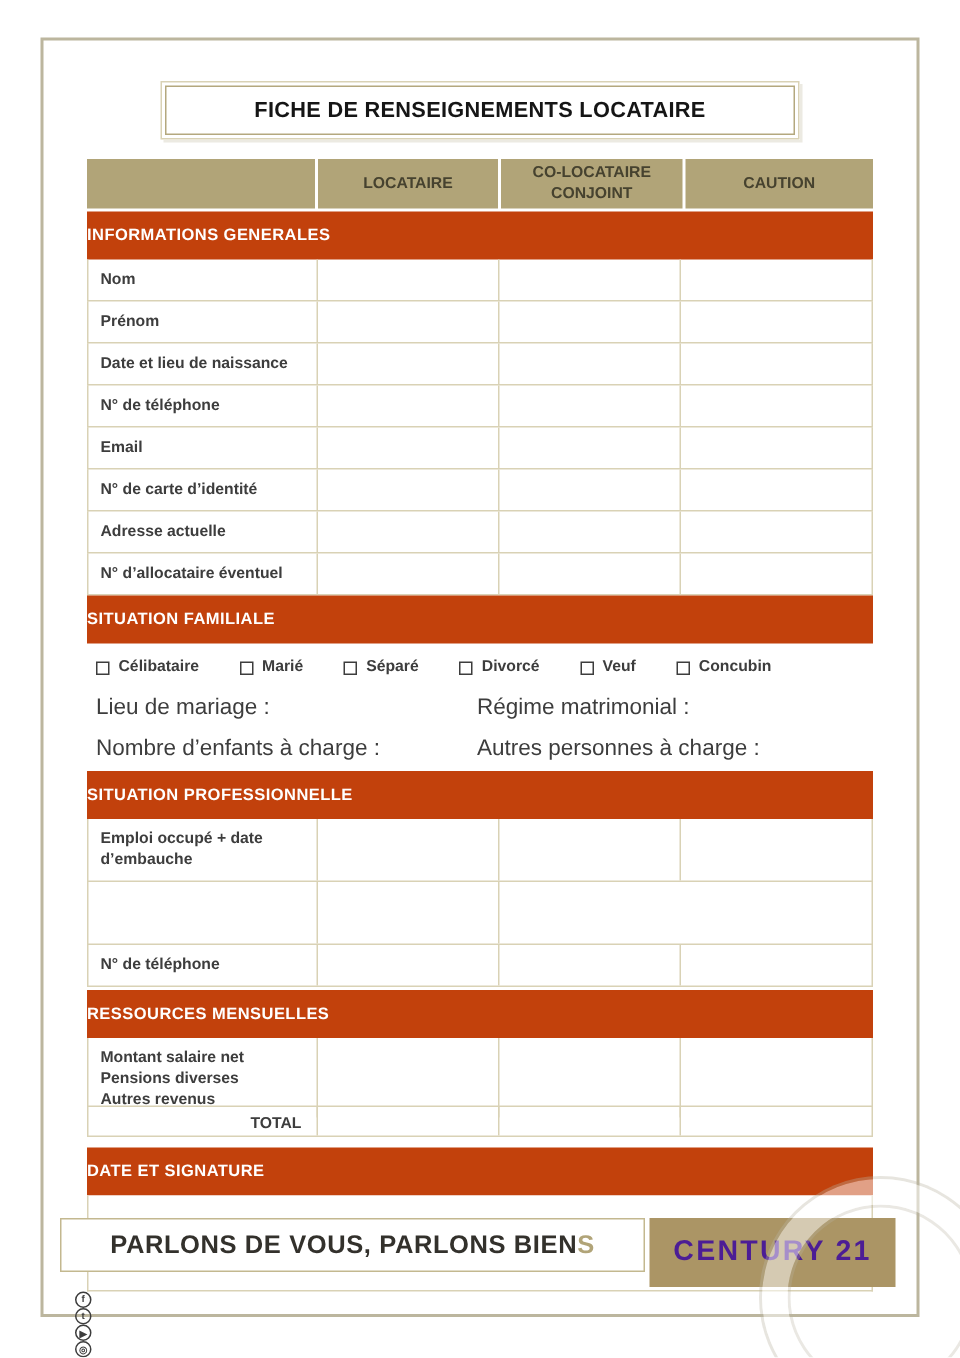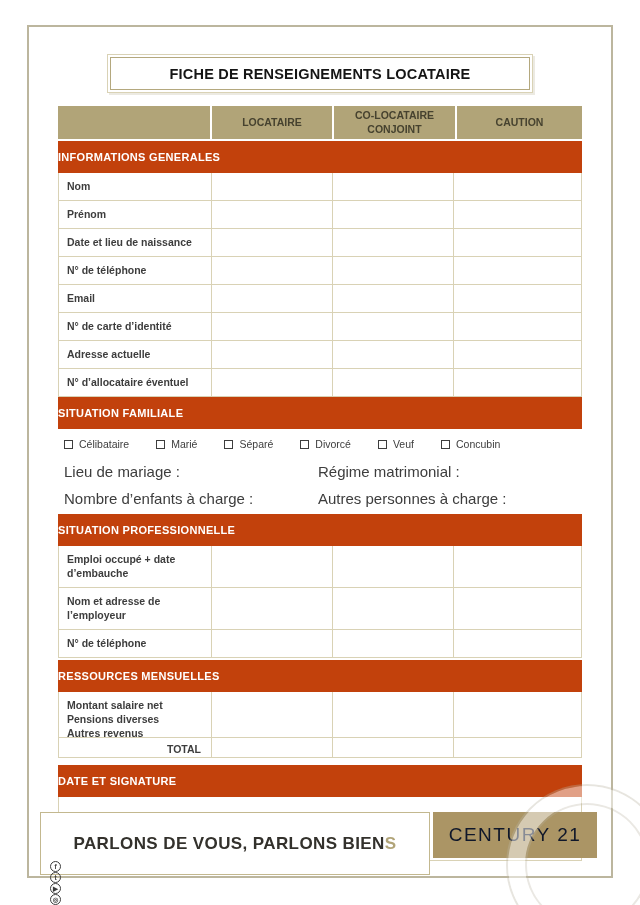--- a/index.html
+++ b/index.html
@@ -55,49 +55,49 @@
   }
   .row-std  { height:28px; }
   .row-tall { height:42px; }
   .row-xtall{ height:46px; }
   .row-total{ height:20px; }
   .row-total .label-cell { text-align:right; padding:4px 10px 0 0; }
 
   
   .fam-area { padding:7px 6px 10px 6px; }
   .cb-row { display:flex; align-items:center; gap:0; margin-top:2px; }
-  .cb-item { display:flex; align-items:center; margin-right:27px; }
+  .cb-item { display:flex; align-items:flex-end; margin-right:27px;font-weight:bold; }
   .cb-box {
     width:9px; height:9px; border:1.3px solid #3d3d3d; background:#fff;
     display:inline-block; margin-right:6px; flex:0 0 auto;
   }
   .cb-label { font-size:10.5px; color:#3d3d3d; }
   .fam-line { position:relative; margin-top:13px; height:14px; }
   .fam-field { font-size:15px; color:#3d3d3d; }
   .fam-field.right { position:absolute; left:254px; top:0; }
 
   
   .sig-box {
     height:64px; border:1px solid #d9d2b5; border-top:none; background:#fff;
   }
   .small-gap { height:5px; }
 
   
   .footer { position:absolute; top:812px; left:40px; height:46px; display:flex; }
   .slogan-box {
-    width:390px; height:63px; background:#fff; border:1px solid #c3b88f;
+    width:390px; height:36px; background:#fff; border:1px solid #c3b88f;
     display:flex; align-items:center; justify-content:center;
   }
   .slogan-main { font-size:17px; font-weight:bold; color:#33312c; letter-spacing:.4px; }
   .slogan-accent { font-size:17px; font-weight:bold; color:#b1a478; letter-spacing:.4px; }
   .brand-box {
     width:164px; height:46px; background:#ab9565; margin-left:3px;
     display:flex; align-items:center; justify-content:center; position:relative;
   }
-  .brand-text { font-size:19px; font-weight:normal; color:#0f172a; letter-spacing:1.5px; }
+  .brand-text { font-size:19px; font-weight:bold; color:#4c1d95; letter-spacing:1.5px; }
 
   .watermark {
     position:absolute; left:508px; top:786px; width:158px; height:158px;
     border-radius:50%; border:17px solid rgba(255,255,255,.5);
     box-shadow:0 0 0 2px rgba(186,180,162,.35), inset 0 0 0 2px rgba(186,180,162,.3);
     z-index:5; pointer-events:none;
   }
 
   .social-row {
     position:absolute; top:861px; left:50px; display:flex; align-items:flex-start;flex-direction:column;
@@ -230,21 +230,20 @@
         <span>SITUATION PROFESSIONNELLE</span>
       </div>
 
       <div class="grid-row row-tall">
         <div class="cell label-cell">Emploi occupé + date d’embauche</div>
         <div class="cell"></div>
         <div class="cell"></div>
         <div class="cell"></div>
       </div>
       <div class="grid-row row-tall">
-        <div class="cell label-cell">Nom et adresse de l’employeur</div>
         <div class="cell"></div>
         <div class="cell"></div>
         <div class="cell"></div>
       </div>
       <div class="grid-row row-std">
         <div class="cell label-cell">N° de téléphone</div>
         <div class="cell"></div>
         <div class="cell"></div>
         <div class="cell"></div>
       </div>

--- --- ---

▶ **Directions for this task**
Look through the records above for the string "left", then copy every line that has it.

▶ **Answer to this exercise**
   .fam-field.right { position:absolute; left:254px; top:0; }
   .footer { position:absolute; top:812px; left:40px; height:46px; display:flex; }
     width:164px; height:46px; background:#ab9565; margin-left:3px;
     position:absolute; left:508px; top:786px; width:158px; height:158px;
     position:absolute; top:861px; left:50px; display:flex; align-items:flex-start;flex-direction:column;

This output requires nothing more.